WHAT IS REQUIRED:
Return each line of the records holding the string "ImageFolder".

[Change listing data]

★ ★ ★ ★

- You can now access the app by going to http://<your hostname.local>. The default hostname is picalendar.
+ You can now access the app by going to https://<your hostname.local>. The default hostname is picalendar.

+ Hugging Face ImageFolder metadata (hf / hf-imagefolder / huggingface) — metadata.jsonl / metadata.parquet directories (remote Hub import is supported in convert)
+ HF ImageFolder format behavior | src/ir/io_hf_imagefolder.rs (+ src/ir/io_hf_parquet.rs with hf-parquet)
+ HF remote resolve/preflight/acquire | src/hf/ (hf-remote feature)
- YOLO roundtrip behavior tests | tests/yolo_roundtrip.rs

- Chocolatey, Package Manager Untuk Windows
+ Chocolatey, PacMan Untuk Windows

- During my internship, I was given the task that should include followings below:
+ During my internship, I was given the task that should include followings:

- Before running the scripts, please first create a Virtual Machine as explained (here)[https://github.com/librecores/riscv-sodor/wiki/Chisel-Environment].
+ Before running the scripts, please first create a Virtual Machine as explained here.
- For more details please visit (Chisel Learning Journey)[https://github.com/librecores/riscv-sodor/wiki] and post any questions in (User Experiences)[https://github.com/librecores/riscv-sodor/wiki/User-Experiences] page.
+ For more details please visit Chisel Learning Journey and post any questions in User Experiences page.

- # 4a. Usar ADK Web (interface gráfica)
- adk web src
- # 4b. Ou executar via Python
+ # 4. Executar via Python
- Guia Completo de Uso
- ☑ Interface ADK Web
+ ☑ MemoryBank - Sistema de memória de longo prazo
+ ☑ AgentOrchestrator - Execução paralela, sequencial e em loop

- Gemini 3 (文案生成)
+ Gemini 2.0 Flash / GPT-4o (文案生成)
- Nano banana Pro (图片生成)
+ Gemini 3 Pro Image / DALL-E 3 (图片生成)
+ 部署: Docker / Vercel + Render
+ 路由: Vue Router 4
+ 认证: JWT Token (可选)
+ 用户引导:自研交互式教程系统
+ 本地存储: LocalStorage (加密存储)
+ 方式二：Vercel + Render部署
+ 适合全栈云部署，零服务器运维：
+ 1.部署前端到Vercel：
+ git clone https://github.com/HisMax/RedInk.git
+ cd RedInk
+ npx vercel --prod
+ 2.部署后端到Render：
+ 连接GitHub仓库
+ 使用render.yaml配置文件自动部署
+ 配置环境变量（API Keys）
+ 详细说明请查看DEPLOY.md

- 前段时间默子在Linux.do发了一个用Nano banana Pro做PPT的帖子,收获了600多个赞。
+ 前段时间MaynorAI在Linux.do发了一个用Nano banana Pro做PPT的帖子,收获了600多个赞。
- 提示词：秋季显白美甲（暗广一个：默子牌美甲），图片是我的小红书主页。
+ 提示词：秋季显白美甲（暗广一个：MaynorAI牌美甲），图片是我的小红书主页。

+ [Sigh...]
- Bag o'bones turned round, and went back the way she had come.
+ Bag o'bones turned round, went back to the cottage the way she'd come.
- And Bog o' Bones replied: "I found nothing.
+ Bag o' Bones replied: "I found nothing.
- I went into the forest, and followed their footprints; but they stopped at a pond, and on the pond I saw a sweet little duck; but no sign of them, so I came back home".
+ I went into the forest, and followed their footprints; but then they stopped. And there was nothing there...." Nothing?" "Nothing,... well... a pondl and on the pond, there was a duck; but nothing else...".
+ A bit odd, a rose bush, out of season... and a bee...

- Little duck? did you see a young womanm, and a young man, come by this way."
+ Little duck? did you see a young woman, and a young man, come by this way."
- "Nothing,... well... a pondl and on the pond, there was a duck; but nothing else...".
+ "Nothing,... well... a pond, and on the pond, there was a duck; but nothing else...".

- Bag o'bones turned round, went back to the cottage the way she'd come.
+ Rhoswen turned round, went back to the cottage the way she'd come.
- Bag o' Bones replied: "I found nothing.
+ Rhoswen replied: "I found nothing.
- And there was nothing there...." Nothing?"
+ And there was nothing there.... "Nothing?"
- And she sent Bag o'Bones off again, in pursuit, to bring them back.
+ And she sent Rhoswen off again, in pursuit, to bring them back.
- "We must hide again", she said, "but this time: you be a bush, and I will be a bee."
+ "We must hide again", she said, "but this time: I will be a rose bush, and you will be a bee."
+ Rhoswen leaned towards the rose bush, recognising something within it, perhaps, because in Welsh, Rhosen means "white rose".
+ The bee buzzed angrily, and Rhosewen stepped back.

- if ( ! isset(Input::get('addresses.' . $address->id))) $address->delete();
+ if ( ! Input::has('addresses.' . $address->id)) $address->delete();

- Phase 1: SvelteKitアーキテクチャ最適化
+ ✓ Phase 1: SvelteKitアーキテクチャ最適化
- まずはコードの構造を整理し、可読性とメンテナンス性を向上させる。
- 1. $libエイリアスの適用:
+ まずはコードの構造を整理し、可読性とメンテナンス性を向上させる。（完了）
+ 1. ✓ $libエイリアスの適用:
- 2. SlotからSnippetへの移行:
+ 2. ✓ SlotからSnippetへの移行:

★ ★ ★ ★

WORKED SOLUTION:
+ Hugging Face ImageFolder metadata (hf / hf-imagefolder / huggingface) — metadata.jsonl / metadata.parquet directories (remote Hub import is supported in convert)
+ HF ImageFolder format behavior | src/ir/io_hf_imagefolder.rs (+ src/ir/io_hf_parquet.rs with hf-parquet)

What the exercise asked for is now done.